Saturday rq November

This letter has been pinned up on the Green Room notice board,
concerning the moment in Tartuffe when I pull down my tights to commence the assault on Elmire, and my bum is exposed; it's from a College
of Higher Education:

`Dear Sirs,

I attended a performance of Tartuffe with my Sixth Form pupils
last night and we were all rather offended by the totally unwarranted
nudity in Act rv. We have tickets for Cyrano de Bergerac on 2 December
and I would therefore be grateful if you could let us know if there is any
nudity in that, and if so, how much?'

They're lucky it wasn't more than just my bum: the rest is contained
in a posing-pouch hidden under the smock, following a conversation in
rehearsals that went, `Bums are funny, breasts funny-ish, but pubes,
penises, testicles and vaginas are definitely not funny at all.'

Some thoughts on Richard III.

In several copies I've looked at it's called The Tragedy of King Richard
the Third. Yet a tradition has evolved of playing it as black comedy. I've
never seen anyone play Richard's pain, his anger, his bitterness, all of
which is abundant in the text.

Literature and drama are full of angelic cripples, deformed but kindly
and lovable: Quasimodo, Smike, the Elephant Man, Claudius in I, Claudius. It seems to me that Richard's personality has been deeply and
dangerously affected by his deformity, and that one has to show this
connection.

But the problem in playing him extremely deformed is to devise a
position that would he too per cent safe to sustain over three hours, and
for a run that could last for two years. Play him on crutches perhaps?
They would take a lot of the strain off the danger areas: lower back, pelvis
and legs. And my arms are quite strong after months at the gym. Also I
was on crutches for months after the operation so they have a personal
association for me of being disabled. They could be permanently part of
Richard, tied to his arms. The line, `Behold mine arm is like a blasted
sapling wither'd up', could refer to one of them literally.
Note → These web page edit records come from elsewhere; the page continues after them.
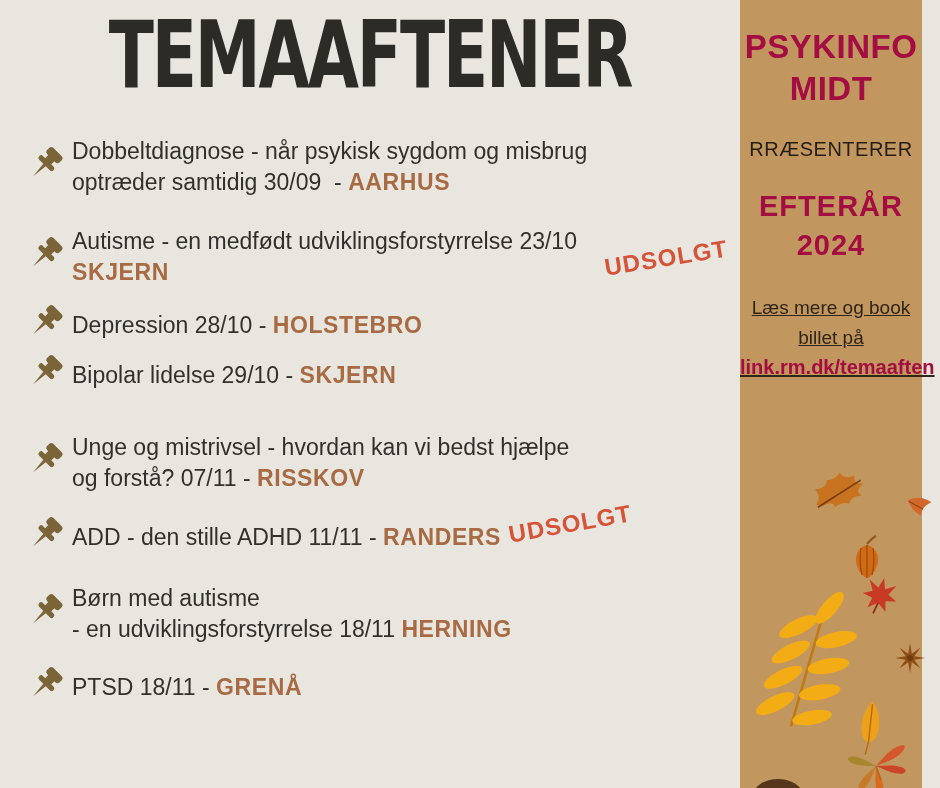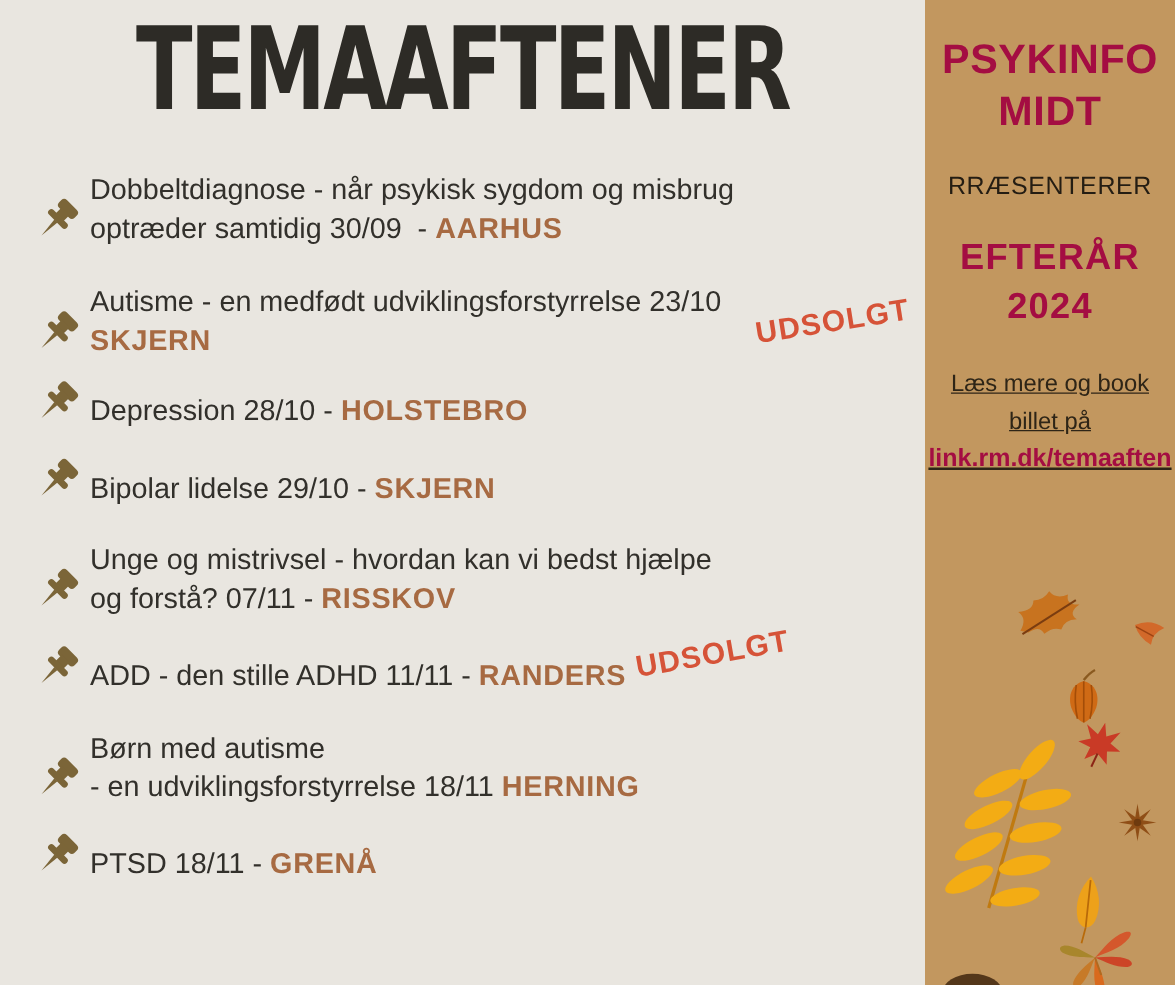--- a/index.html
+++ b/index.html
@@ -51,7 +51,7 @@
 
   
   .sidebar{
-    position:absolute;left:740px;top:0;width:200px;height:788px;
+    position:absolute;left:740px;top:0;width:182px;height:788px;
     background:var(--sidebar-bg);
     text-align:center;
   }

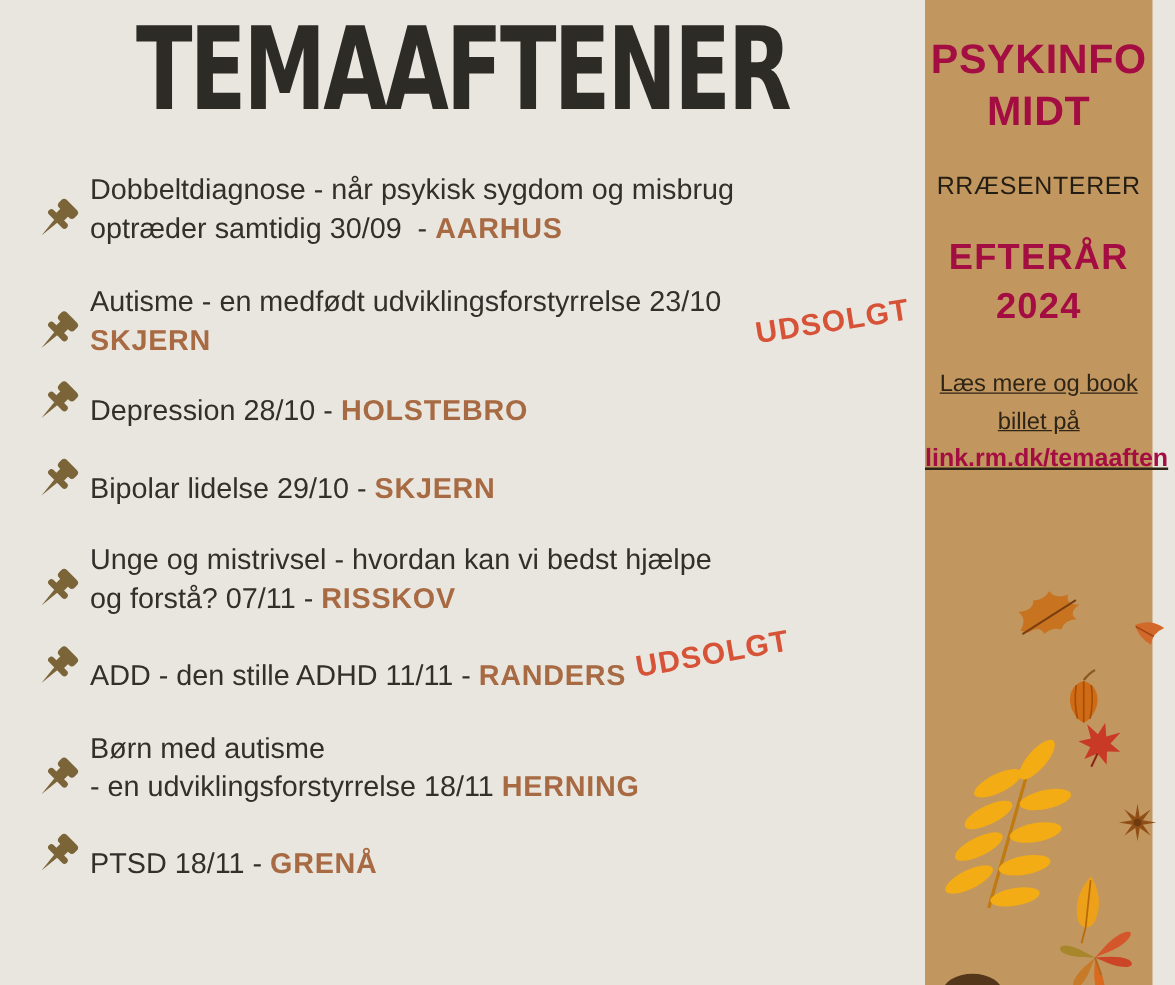--- a/index.html
+++ b/index.html
@@ -34,7 +34,7 @@
     transform-origin:50% 0;
     white-space:nowrap;
   }
-  .event{position:absolute;left:26px;width:712px;display:flex;align-items:flex-end;}
+  .event{position:absolute;left:26px;width:712px;display:flex;align-items:center;}
   .pin{flex:0 0 auto;width:40px;height:40px;overflow:visible;margin-top:-2px;color:var(--pushpin);}
   .lines{margin-left:6px;}
   .line{white-space:pre;font-size:23px;line-height:31px;color:var(--ink);font-weight:500;}

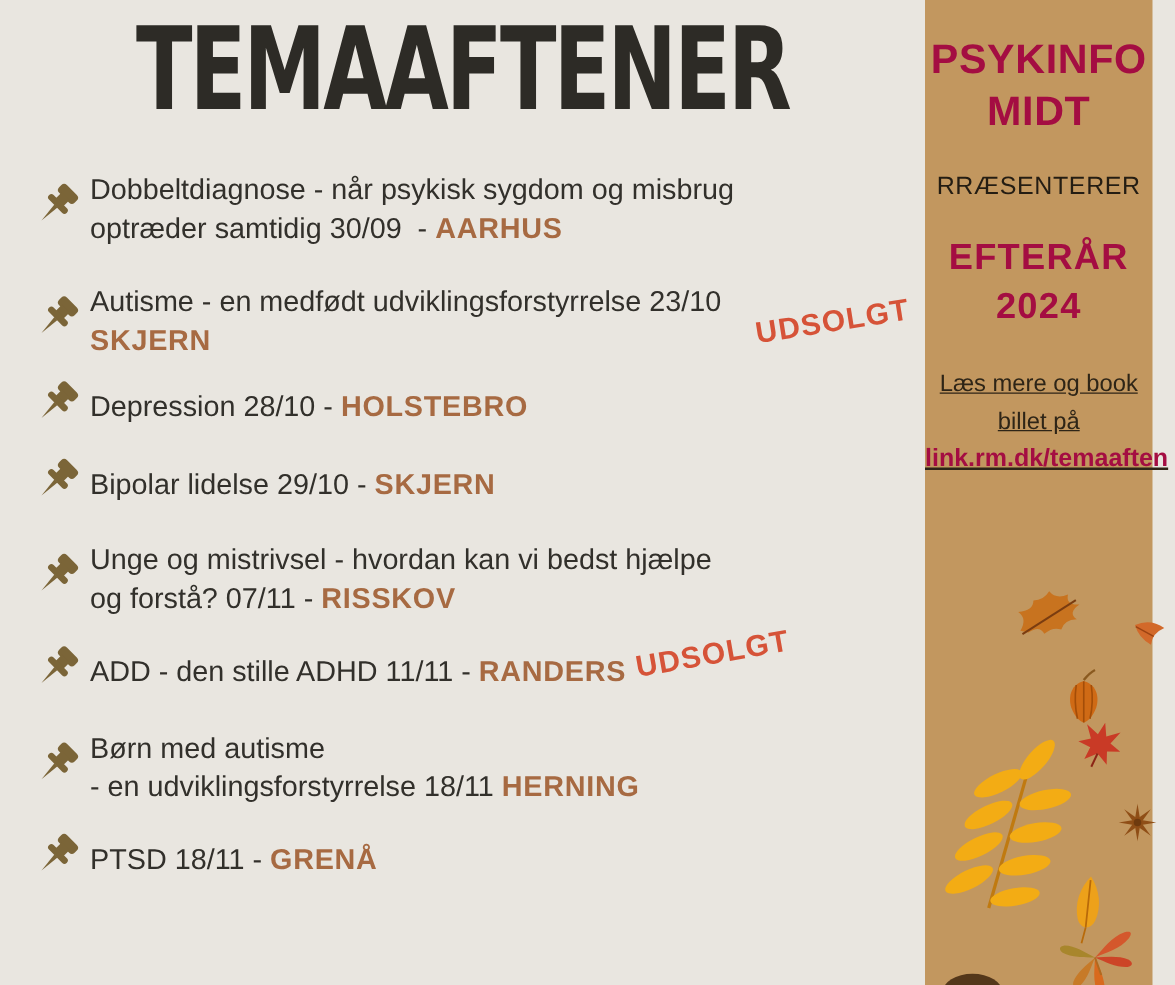--- a/index.html
+++ b/index.html
@@ -113,7 +113,7 @@
       </div>
     </div>
 
-    <div class="event" style="top:368px">
+    <div class="event" style="top:356px">
       <svg class="pin" viewBox="0 0 32 32">
           <use href="#pinshape"></use>
         </svg>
The crutches idea is attractive, too attractive at this early stage. Must
keep an open mind on the subject.

Worrying silence from Bill. It's about two weeks since we met. I ring him.
He sounds evasive. I sense that something's wrong. He says that Richard
III is still the only offer. Roger Rees has been talked to about a Hamlet
and Ken Branagh about a possible Troilus.

But good news about the videos. Both Moliere and Tartuffe are to be
done. Bill will direct them himself with the aid of a technical director.

Monday 21 November

A DAY AT THE BARBICAN Walking through the foyers first thing in
the morning, it's like some futuristic city mysteriously depopulated. A pair
of automatic doors have quietly gone mad during the night and can't stop
opening and closing.

At the top of the main staircase there is a plaque unveiled by the Queen
at the Gala Opening on 3 March 1982. I was present and had an encounter
which now seems to have a curious significance.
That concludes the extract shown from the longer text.